Functional outcome and quality of life in older patients (>55 years) undergoing ileal pouch–anal anastomosis (IPAA) for ulcerative colitis or familial adenomatous polyposis have been incompletely studied. Our aim was to update our understanding on how the age of the patient at the time of surgery influences functional outcome and quality of life after IPAA.
From January 1, 1981, to December 31, 2000, two thousand two patients who underwent IPAA were studied. Patients were grouped by age at operation: 45 years or younger (n = 1688), between 46 and 55 years (n = 249), and older than 55 years (n = 65). Mean age was 33.5 years. Postoperative complications, function, and quality of life were assessed with a questionnaire administered annually.
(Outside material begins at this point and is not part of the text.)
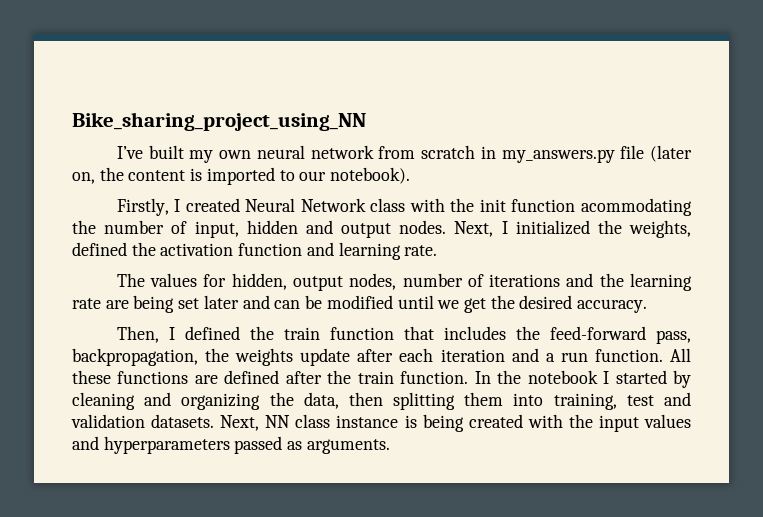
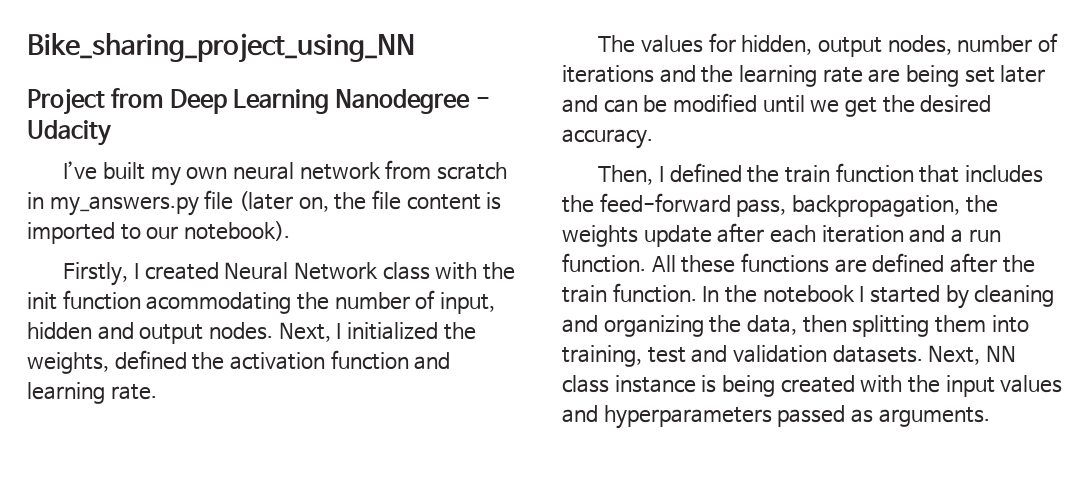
(366, 121) none -> [27,88,490,115] [27,120,111,146] // Project from Deep Learning Nanodegree - Udacity
(124, 174) none -> [371,190,401,210] file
Follow-up for patients older than 55 years was a mean ± SD of 8.1 ± 4.8 years. Overall, follow-up was a mean of 10.1 ± 5.7 years. The pouch failure rate for patients older than 55 years was 1.6% at 10 years. No statistically significant difference in pouch failure between age groups was observed. Overall, frequent daytime and nighttime incontinence, respectively, occurred in 5.6% and 13.3% of the patients at 10 years. Incontinence was more common in older patients (P = .002 at 3 years). Quality of life as assessed by social activities, work, travel, sexual activity, family relationships, and sports and recreation was not significantly different among age groups. Most patients felt that their condition had improved or that they had no restrictions after IPAA.
Postoperative complications after surgery seem to be unrelated to age at the time of surgery. Although incontinence may occur more frequently in older patients, IPAA does not adversely affect quality of life in patients older than 55 years.